You see this behavior because the dbclick event is still dbclick after the item is added.
In other words, when you click on an item in the second list, the second-click event fires at about the same time as the dbclick event. To get around this, you could compare the timestamps of the event to determine if the second click event dbclick event after adding it.
In the example below, the lastClickTimeStamp variable lastClickTimeStamp updated each time the click event is click . To prevent the strange behavior that you see, it checks to see if the last click was fired before the dbclick event.
Updated example
var lastClickTimeStamp = 0; $('#list1').on('dblclick', '.item', function(event) { if (event.timeStamp > lastClickTimeStamp) { $('#list2').append(this); } }); $('#list2').on('click', '.item', function(event) { lastClickTimeStamp = event.timeStamp + 100; $('#list1').append(this); });
Side notes:
- I added
100ms to account for possible approximations of the timestamp. It is possible that event timestamps will only change by 1ms . - I used event delegation to avoid nested event listeners (although you already knew about it).

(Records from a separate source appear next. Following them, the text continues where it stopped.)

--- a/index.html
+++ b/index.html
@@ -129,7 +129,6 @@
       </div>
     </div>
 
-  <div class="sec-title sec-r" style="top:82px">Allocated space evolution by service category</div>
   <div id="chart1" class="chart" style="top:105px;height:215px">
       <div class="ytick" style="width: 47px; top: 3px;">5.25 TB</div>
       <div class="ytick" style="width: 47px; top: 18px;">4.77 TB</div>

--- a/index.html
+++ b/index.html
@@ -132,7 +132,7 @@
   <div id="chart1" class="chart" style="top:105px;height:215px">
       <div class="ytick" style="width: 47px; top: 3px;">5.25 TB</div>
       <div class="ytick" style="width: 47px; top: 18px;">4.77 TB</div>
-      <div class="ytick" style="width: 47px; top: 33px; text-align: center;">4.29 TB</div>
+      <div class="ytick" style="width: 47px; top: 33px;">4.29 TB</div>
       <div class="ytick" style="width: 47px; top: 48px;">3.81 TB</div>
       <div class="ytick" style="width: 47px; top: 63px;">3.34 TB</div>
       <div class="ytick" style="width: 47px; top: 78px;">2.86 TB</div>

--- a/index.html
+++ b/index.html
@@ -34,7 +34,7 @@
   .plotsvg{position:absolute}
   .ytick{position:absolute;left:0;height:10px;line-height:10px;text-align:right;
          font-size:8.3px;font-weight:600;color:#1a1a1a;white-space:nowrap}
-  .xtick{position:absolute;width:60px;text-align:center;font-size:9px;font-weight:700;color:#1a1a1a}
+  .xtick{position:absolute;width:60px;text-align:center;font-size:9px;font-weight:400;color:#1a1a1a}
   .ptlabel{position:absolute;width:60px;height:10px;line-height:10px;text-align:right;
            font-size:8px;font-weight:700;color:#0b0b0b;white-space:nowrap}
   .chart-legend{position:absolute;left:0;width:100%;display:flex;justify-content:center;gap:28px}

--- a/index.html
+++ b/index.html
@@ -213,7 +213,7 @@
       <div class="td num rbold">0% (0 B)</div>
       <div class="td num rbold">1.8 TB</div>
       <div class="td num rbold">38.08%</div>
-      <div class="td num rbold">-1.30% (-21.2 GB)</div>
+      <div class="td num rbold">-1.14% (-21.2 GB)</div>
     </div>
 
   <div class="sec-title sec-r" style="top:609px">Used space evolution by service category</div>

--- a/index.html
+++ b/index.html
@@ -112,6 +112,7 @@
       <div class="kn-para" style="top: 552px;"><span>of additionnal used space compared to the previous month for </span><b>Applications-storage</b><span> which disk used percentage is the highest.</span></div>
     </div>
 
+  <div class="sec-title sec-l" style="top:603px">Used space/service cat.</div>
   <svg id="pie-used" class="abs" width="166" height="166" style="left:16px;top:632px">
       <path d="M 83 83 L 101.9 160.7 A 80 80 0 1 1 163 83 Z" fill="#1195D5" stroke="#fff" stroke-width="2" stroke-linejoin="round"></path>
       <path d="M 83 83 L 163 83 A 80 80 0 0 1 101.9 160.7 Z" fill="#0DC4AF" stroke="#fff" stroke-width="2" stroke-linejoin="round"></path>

- Since you are using jQuery version 1.6.4, you should use the
.delegate() method instead of the .on() method.
As I noted in the comments, you can alternatively add an item to the first list with a delay. However, the delegated dbclick event dbclick not dbclick .
Updated example
$('#list1').on('dblclick', '.item', function(event) { $('#list2').append(this); }); $('#list2').on('click', '.item', function(event) { setTimeout(function () { $('#list1').append(this); }.bind(this), 5); });
I feel that both of these solutions are relatively hacky, but nonetheless they seem to work.